Class MascDocument


  • public class MascDocument
    extends Object
    • Method Detail

      • parseDocument

        public static MascDocument parseDocument​(String path,
                                                 InputStream f_primary,
                                                 InputStream f_seg,
                                                 InputStream f_penn,
                                                 InputStream f_s,
                                                 InputStream f_ne)
                                          throws IOException
        Initializes a MascDocument with all the stand-off annotations translated into the internal structure.
        Parameters:
        path - The path where the document header is.
        f_primary - The file with the raw corpus text.
        f_seg - The file with segmentation into quarks.
        f_ne - The file with named entities.
        f_penn - The file with tokenization and Penn POS tags produced by GATE-5.0 ANNIE application.
        f_s - The file with sentence boundaries.
        Returns:
        A document containing the text and its annotations.

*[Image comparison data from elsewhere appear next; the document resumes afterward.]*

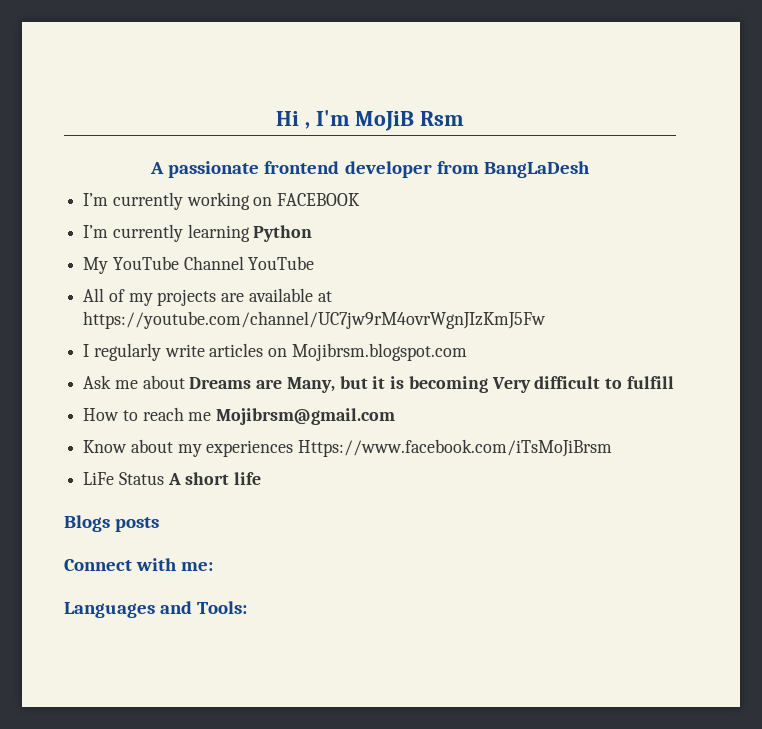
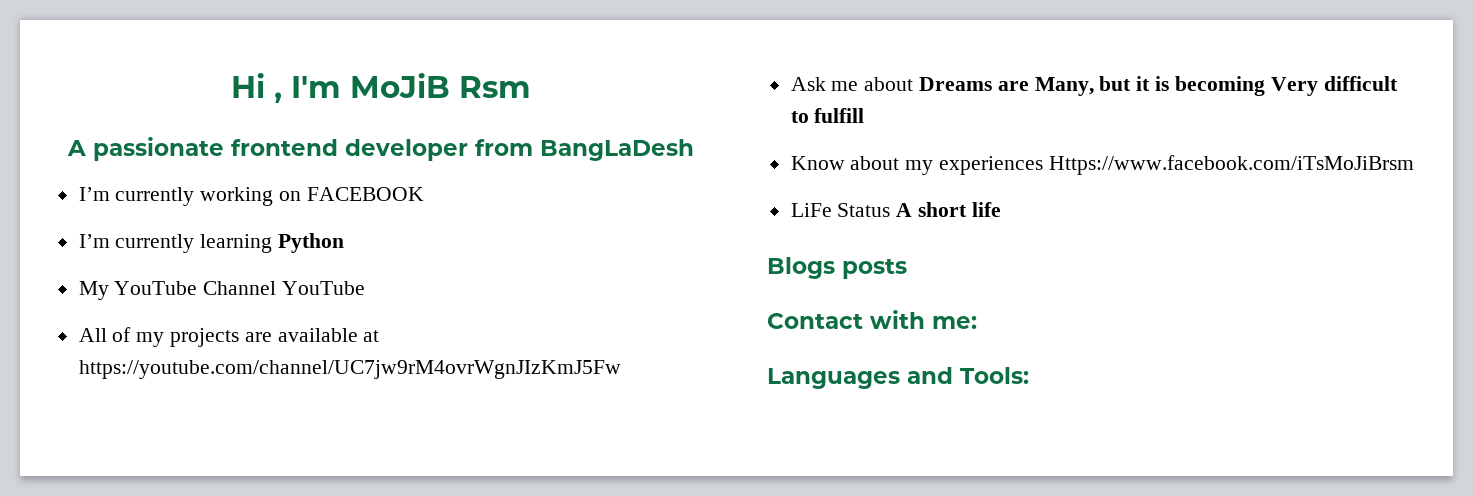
[83,343,467,361] // I regularly write articles on Mojibrsm.blogspot.com -> (621, 369) none
[83,407,396,425] // How to reach me Mojibrsm@gmail.com -> (865, 115) none
[64,559,132,571] Connect -> [767,313,863,329] Contact

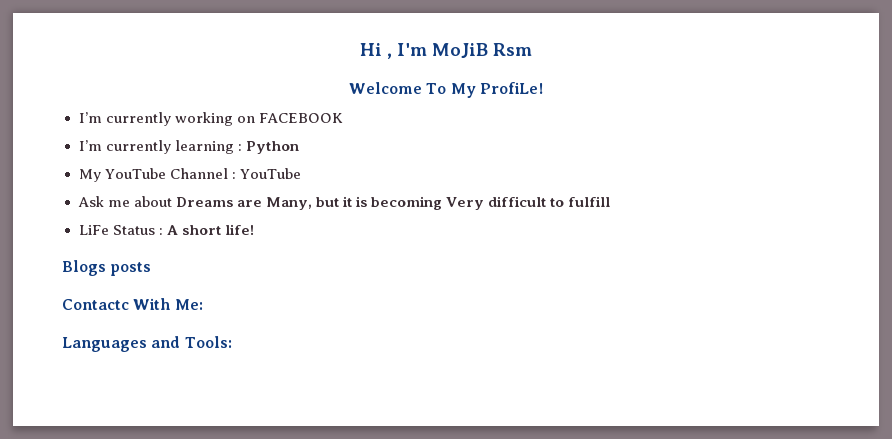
[66,137,694,161] A passionate frontend developer from BangLaDesh -> [349,82,543,98] Welcome To My ProfiLe!
(273, 243) none -> [237,144,242,151] :
[282,281,366,295] [78,327,380,347] [78,360,621,379] YouTube // All of my projects are available at https://youtube.com/channel/UC7jw9rM4ovrWgnJIzKmJ5Fw -> [231,168,301,179] : YouTube
[790,155,1414,175] // Know about my experiences Https://www.facebook.com/iTsMoJiBrsm -> (611, 201) none
(891, 210) none -> [158,228,163,235] :
[971,202,1001,217] life -> [224,224,254,235] life!
[767,310,977,329] Contact with me: -> [62,298,203,310] Contactc With Me:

Immutability is not guaranteed yet.
        Throws:
        IOException - if the raw data cannot be read or the alignment of the raw data with annotations fails
      • hasPennTags

        public boolean hasPennTags()
        Checks whether there is Penn tagging produced by GATE-5.0 ANNIE.
        Returns:
        true if this file has aligned tags/tokens, false otherwise.
      • hasNamedEntities

        public boolean hasNamedEntities()
        Checks whether there is NER by GATE-5.0 ANNIE.
        Returns:
        true if this file has named entities, false otherwise.
      • read

        public MascSentence read()
        Returns:
        Retrieves the next sentence or null if end of document reached.
      • reset

        public void reset()
        Resets the reading of sentences to the beginning of the document.